A good friend of noi, he generated a lot of interest with a previous post and recently sent us another very interesting piece
A recent story on 60 minutes piqued my interest and sent me searching the internet for more information on a drug called Etanercept.
The video below shows the treatment of a woman who has suffered 9 months of reasonably severe back and leg pain (I have no reason to doubt her story). In desperation, she attends a specialist medical clinic where she is injected with Etanercept and her pain disappears in 5 minutes. Have a look. There’s many similar videos on Youtube.
Impressive. How does this happen?
Blockbuster drugs only come along once in a blue moon, so the odds that Etanercept is a blockbuster in the making are extremely small (possible, but small). In fact a 2012 independent trial found Etanercept not even as effective as placebo in the treatment of sciatica. Given this, we can make a safe bet that this patient’s outcome represents a very rapid and powerful placebo response.
Many factors are assisting a placebo response:
-Etanercept is expensive
-Etanercept is not widely available (exclusive clinic setting, off label use)
-Etanercept is injected
-The procedure is being filmed (very powerful)
-Lots of suggestive language, build up, white coat etc.
-Last but by no means least, Flavor Flav in the background holding the clock!
Mr Flav with his trademark clock
It works out very well for the patient, which is great. No one could complain about the outcome, and I’m not suggesting any impropriety on behalf of the doctor or the clinic. I think the cost is around $1000 from what I can find on the net. That’s not too bad considering she has avoided the inconvenience and trauma of surgery.

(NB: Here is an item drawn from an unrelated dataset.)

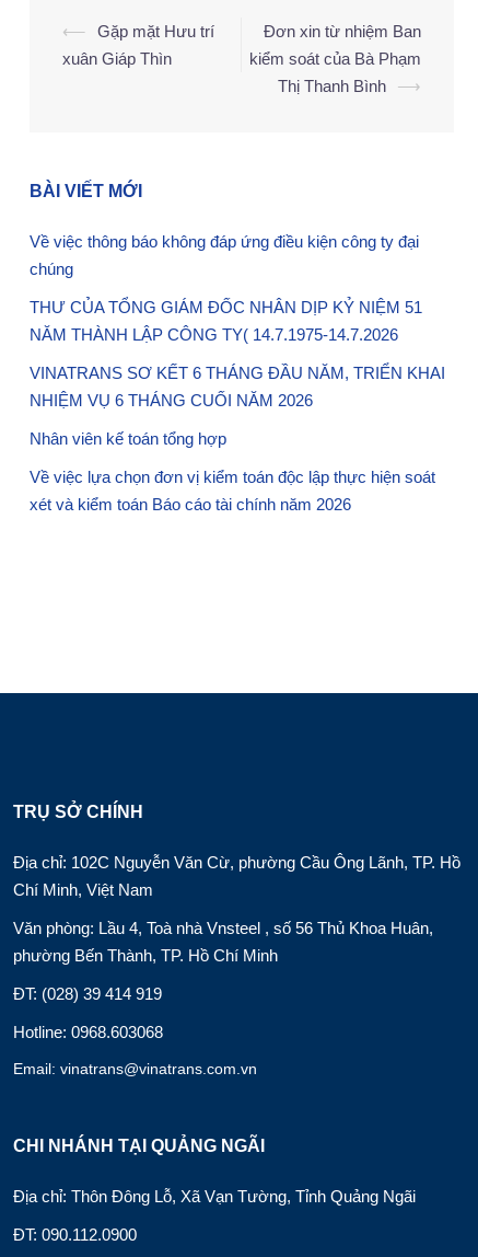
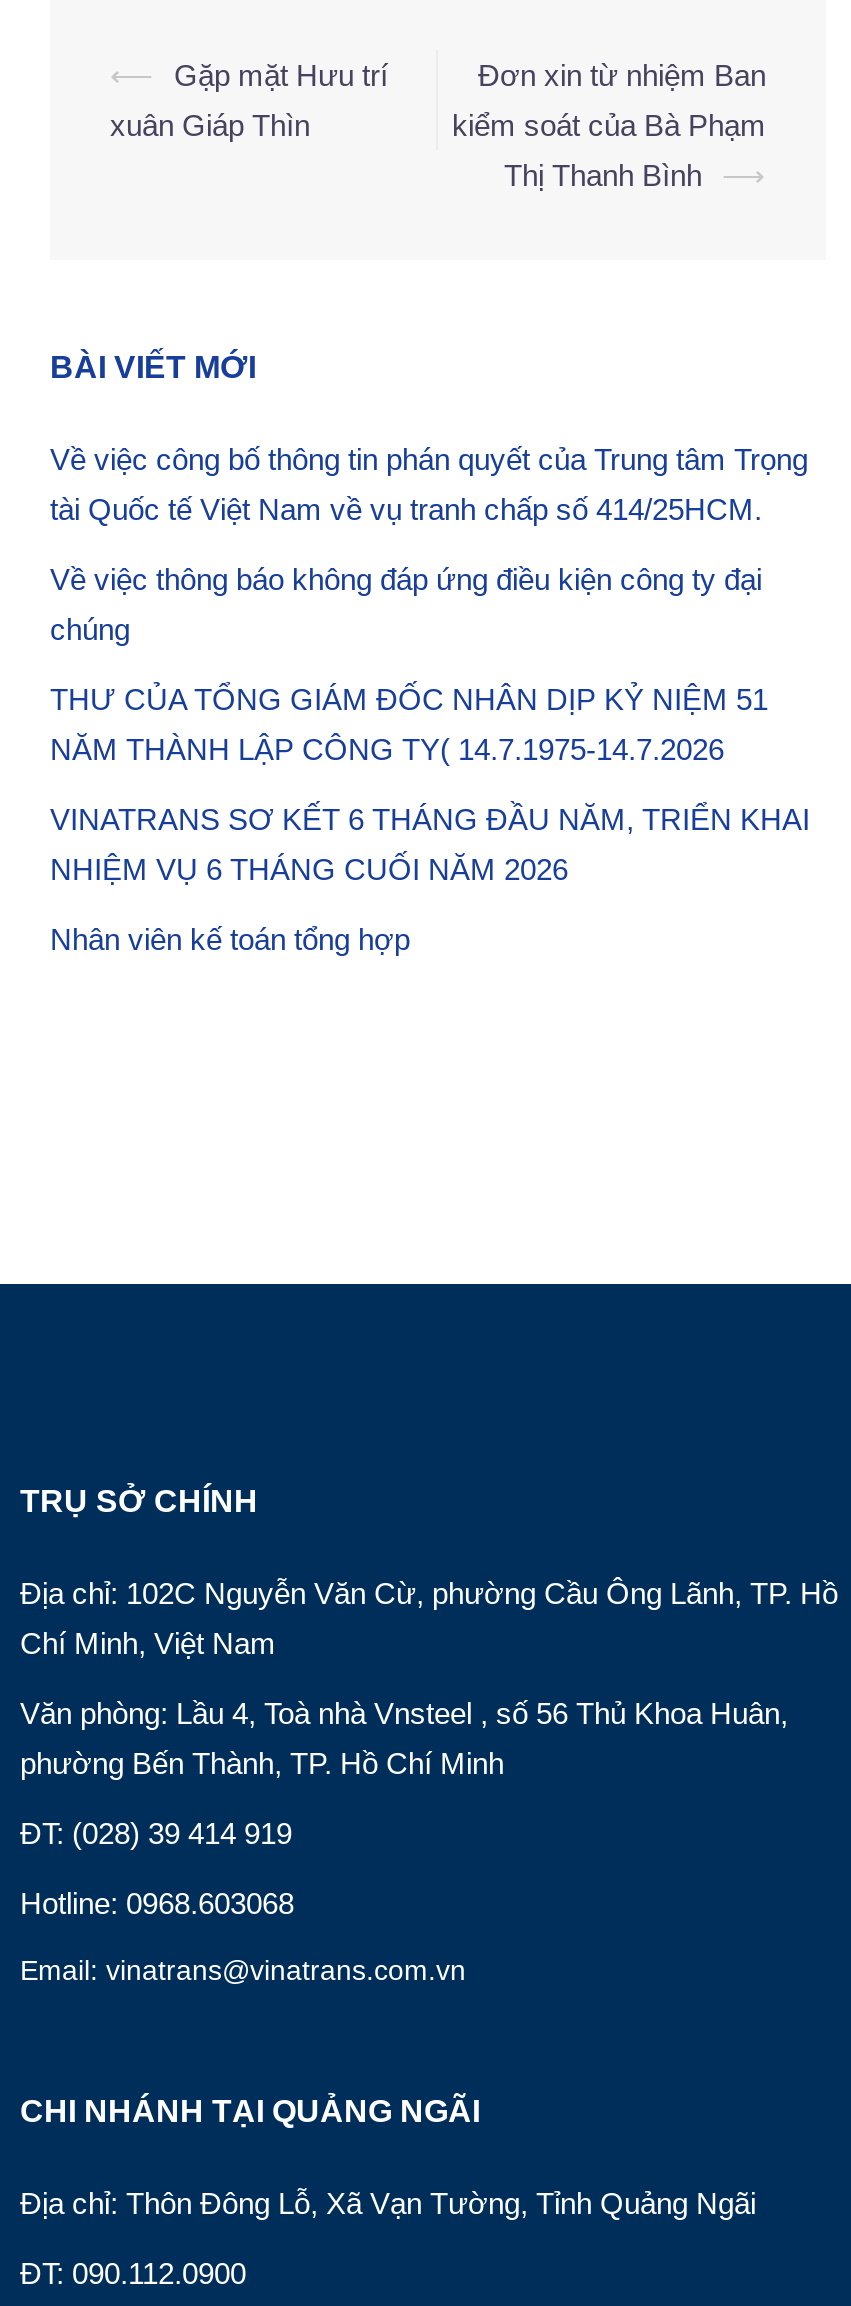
none -> [50,443,808,527] Về việc công bố thông tin phán quyết của Trung tâm Trọng | tài Quốc tế Việt Nam về vụ tranh chấp số 414/25HCM.
moved [30,232,445,448] -> [50,563,810,957]: Về việc thông báo không đáp ứng điều kiện công ty đại | chúng | THƯ CỦA TỔNG GIÁM ĐỐC NHÂN DỊP KỶ NIỆM 51 | NĂM THÀNH LẬP CÔNG TY( 14.7.1975-14.7.2026 | VINATRANS SƠ KẾT 6 THÁNG ĐẦU NĂM, TRIỂN KHAI | NHIỆM VỤ 6 THÁNG CUỐI NĂM 2026 | Nhân viên kế toán tổng hợp
[30,468,435,514] Về việc lựa chọn đơn vị kiểm toán độc lập thực hiện soát | xét và kiểm toán Báo cáo tài chính năm 2026 -> none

We’ve all seen patients like this. It’s very easy to automatically expect that such a case might take weeks to recover. What about if we change our expectations? As clinicians, how can we go about regularly creating miracles like the one seen in the video? Can we comfortably entertain the notion that such rapid and powerful outcomes are even possible? What tricks can we use to ‘power up’ suggestion? Can such outcomes be achieved in 30, 15, 5 minute consultations? How far can we push the boundaries?
I believe each and everyone of us has the ability to “perform miracles”…….. How many times did my sons crash to the ground and scream with pain only to experience “total relief” by the administration of an “ice cream” preferably chocolate ……… However my research is flawed as I never asked after the pain levels after administration………better maybe, however not to take their attention back to the past……
Thanks for the post, Cameron. Very powerful and practical story. Makes me think of the number of times that, after an extended history taking and thorough examination, patients have expressed feeling much better shortly after I tell them “it’s not a heart attack…rotator cuff tear… cancer…etc”. Hail to the Drug Cabinet in the Brain.
Cameron,
The questions you post have the inlaid assumption that the miracle is maintained after the video ends. Have you ever listened to a patient describe PT when they think a therapist is not present? The intersection of social conformity and placebo is a messy one. We have known about the unreliability and inaccuracy of verbal reports for some time. (Nisbett & Wilson, 1977). What happens in 8 weeks when the miracle wears off? What happens when the social and contextual reinforcements of the expression return this time without the confidence of the wizard behind the curtain?
For every reward their is an equal risk. I believe the more we promise by enhancing a prediction of relief (read expectation) the more we risk if the reward does occur. This is not solely the temporary monetary loss of treating therapist but systemic trust in physical therapy and medicine in general.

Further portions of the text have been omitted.